Aber auch, wenn es zu einem schnellen Ende der Kriegshandlungen gekommen wäre, (was
von Anfang an unwahrscheinlich war) könnten wir uns nicht beruhigt zurück lehnen und
durch unser Nichtverhalten, den Kriegseinsatz der BRD und Nato rechtfertigen, die
angeblich, um eine humanitäre Katastrophe zu verhindern, den Krieg führt(e).

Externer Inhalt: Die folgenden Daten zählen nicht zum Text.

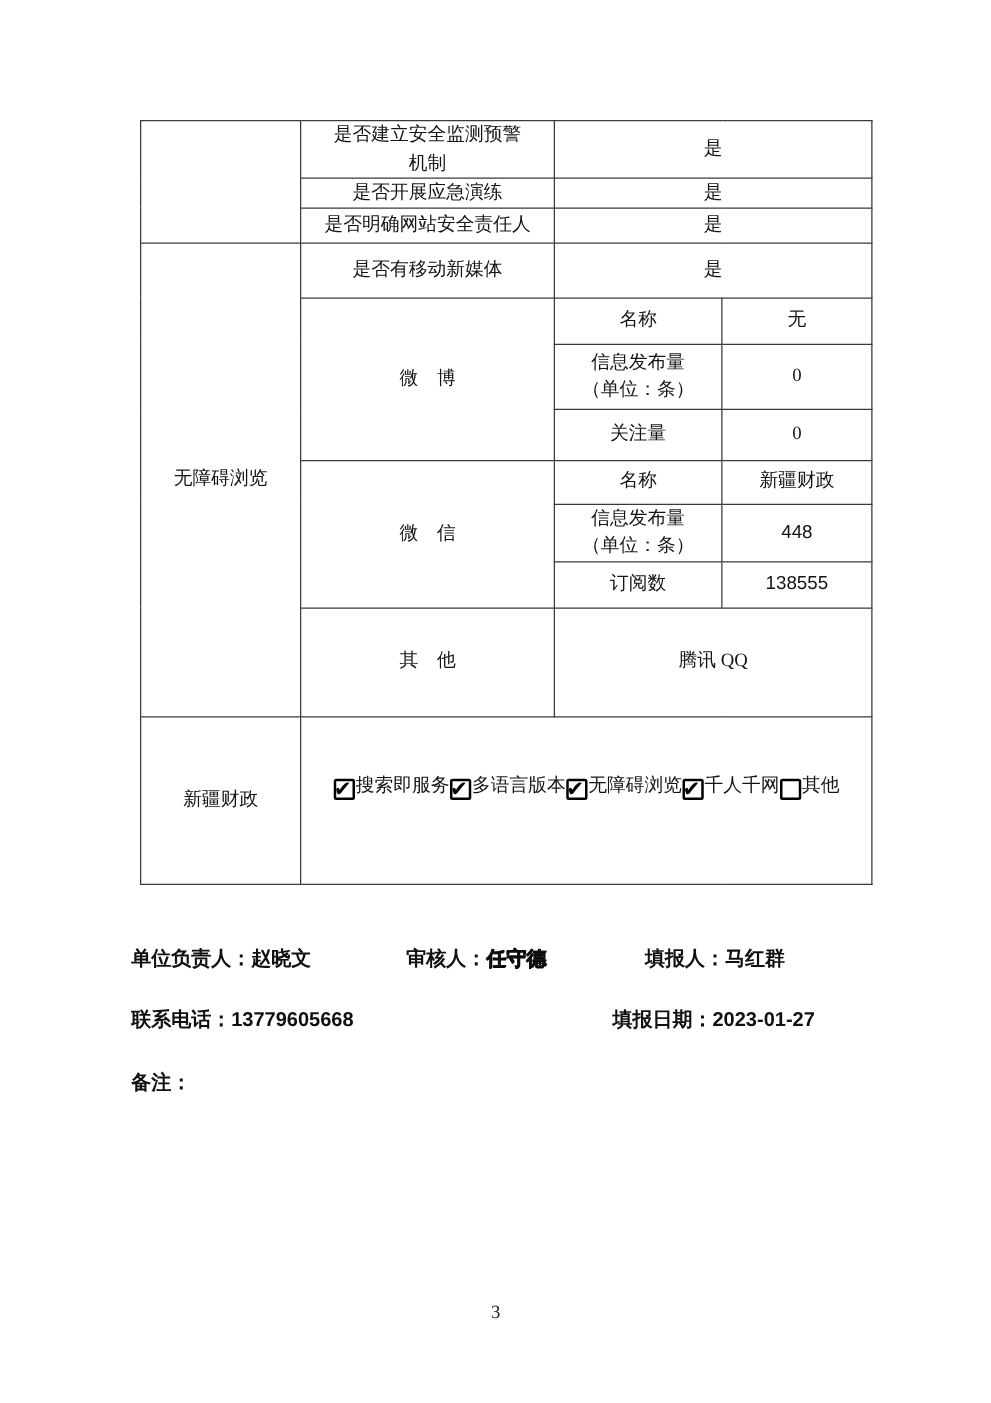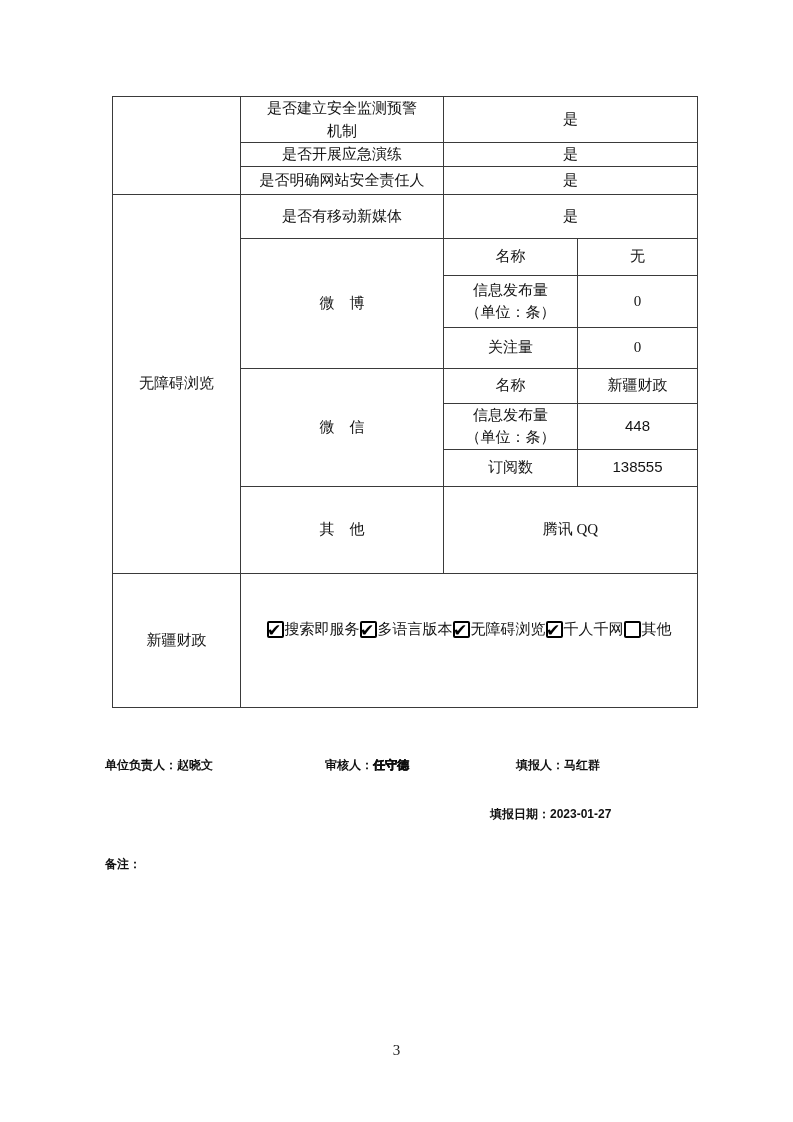"搜索即服务" .cb-item { align-items: center -> flex-end }
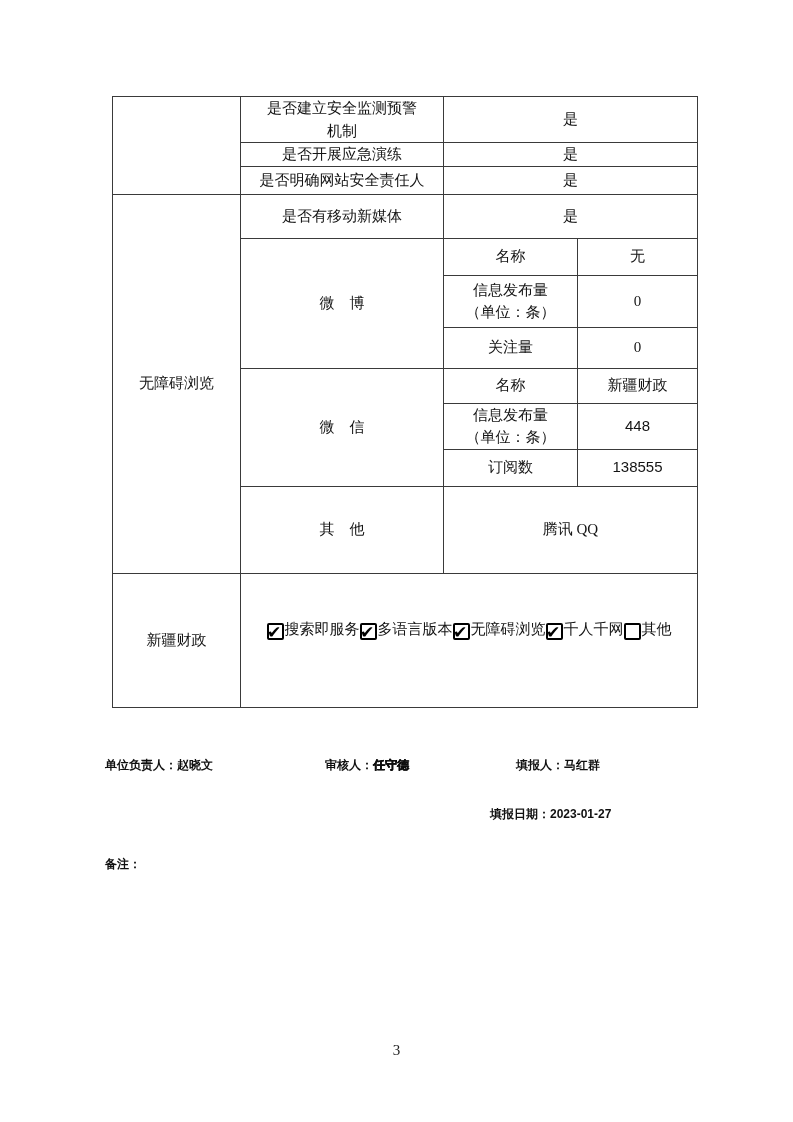"单位负责人：赵晓文" .footer-item { font-size: 12px -> 16px }
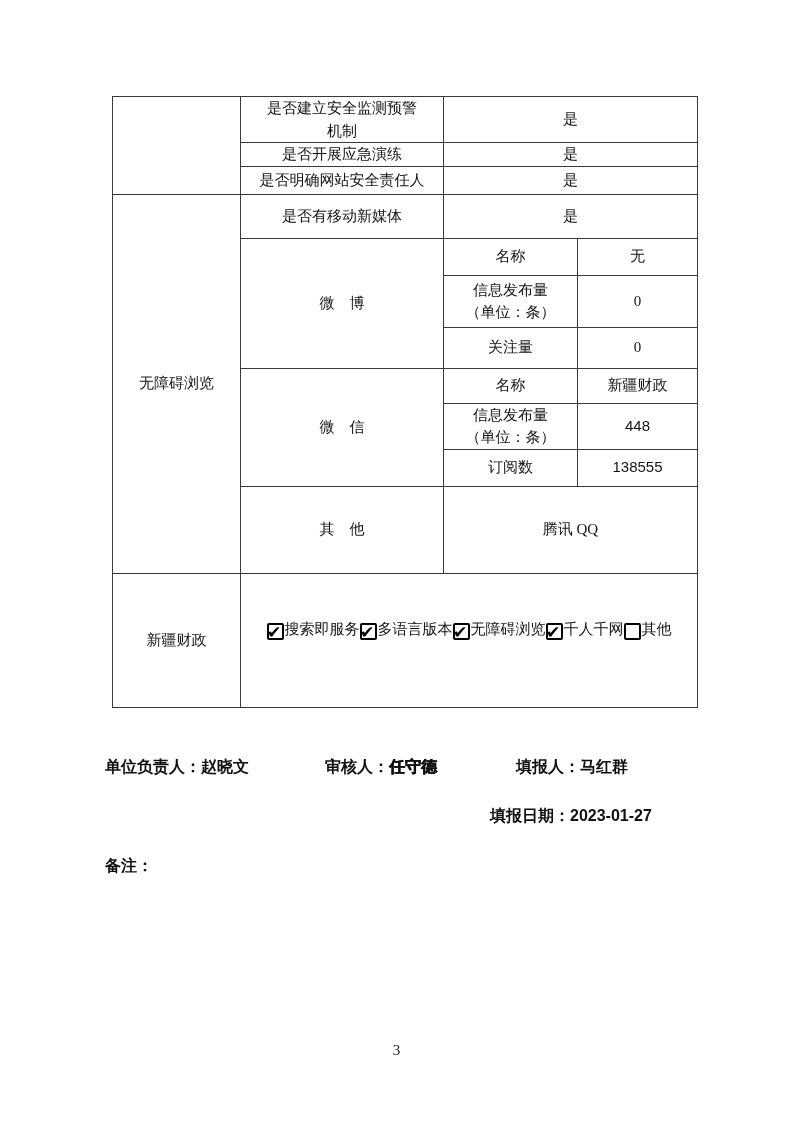"联系电话：13779605668" div.footer-item { html: none -> <div><span>联系电话：</span><span>13779605668</span></div> }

Die durch den erstmaligen Kriegseinsatz der Bundeswehr hervorgerufenen Veränderungen
innerhalb der bundesdeutschen Gesellschaft, werden gravierend sein, sie werden nicht
einfach wieder rückgängig zu machen sein, und sie werden die Spielräume politischer und
sozialer Auseinandersetzungen weiter einschränken. Das ist zumindest eine sich
aufdrängende Befürchtung, schaut man sich den Verlauf der Auseinandersetzungen der
letzten Wochen an. Bis tief in die vierte Kriegswoche hinein, ist es außer bei den
Ostermärschen, zu keinerlei größeren Demonstrationen gegen den Krieg gekommen. Von
einer radikalen Linken ist bislang kaum etwas zu hören. Einige waren zumindest in den
ersten Kriegstagen verunsichert, ob den Vertreibungen damit nicht doch ein Ende gesetzt
werden könnte. Zudem will man nicht als Fürsprecher eines serbischen Nationalismus
mißverstanden werden. Andere versuchen das Thema Nationalismus möglichst außen vor zu
lassen, weil sie darin eine Schwächung der Proteste gegen den Nato Einsatz sehen (wodurch
sich die erst genannten bestätigt fühlen könnten) und offenbaren damit das Dilemma
einer Linken deren Verhältnis zu nationalistischen (Befreiungs) -bewegungen noch immer
von deren Beziehungen zur ehemaligen SU, bzw. einer marxistisch- leninistischen Rhetorik
abhängt.
Auch wenn sich in den bürgerlichen Medien die uneingeschränkte Zustimmung zum
Vorgehen der Nato relativiert hat, gibt es kaum ernsthafte Zweifel und eine dem
entsprechende Berichterstattung zur Notwendigkeit der Nato- Angriffe. Einzig dann, wenn
Flüchtlingszüge unmittelbar durch Nato- Bomben getroffen werden, wächst der
Rechtfertigungsdruck. Ansonsten floriert das Geschäft mit der Instrumentalisierung der
Flüchtlinge. Wer behauptet, die Nato- Bomben hätten das Ausmaß der Flüchtlingsströme
erst hervorgerufen, der "verrät" zwar hie und da "das Vaterland",
eine besondere vaterländische Mobilisierung für den Krieg ist trotzdem nicht zu
erkennen. Die Akzeptanz für den deutschen Kriegseinsatz wird ja gerade dadurch
geschaffen, daß er so zerknirscht, innerlich zerrissen und von Seelenplagen gepeinigt
daher kommt (wenn auch der Tonfall von Schröder und Fischer sich da schon verändert hat,
und Schröder an Ostern an die deutschen Soldaten denkt, "die von Italien aus ihre
Pflicht erfüllen" ARD - Interview).
Der hochgelobte, von Fischer eingebrachte, "deutsche Friedensplan", dient
einerseits dazu, die Gefahr einer weiteren Destabilisierung Russlands und eines dadurch
wahrscheinlicher werdenden russischen Kriegseintritts, entgegen zu wirken, und
andererseits sich innenpolitisch den Rücken frei zu halten. Militärisch wird dennoch der
Einsatz von Bodentruppen vorbereitet. Politisch- propagandistisch changiert man zwischen
Ablehnung und Verständnis für die Nöte beschränkter Kriegsführungsmöglichkeiten. Die
TAZ hat ihn schon mehrmals offen gefordert ("Der Plan, den Krieg in der
südserbischen Provinz durch gezielte Schläge aus der Luft zu beenden, ist gescheitert.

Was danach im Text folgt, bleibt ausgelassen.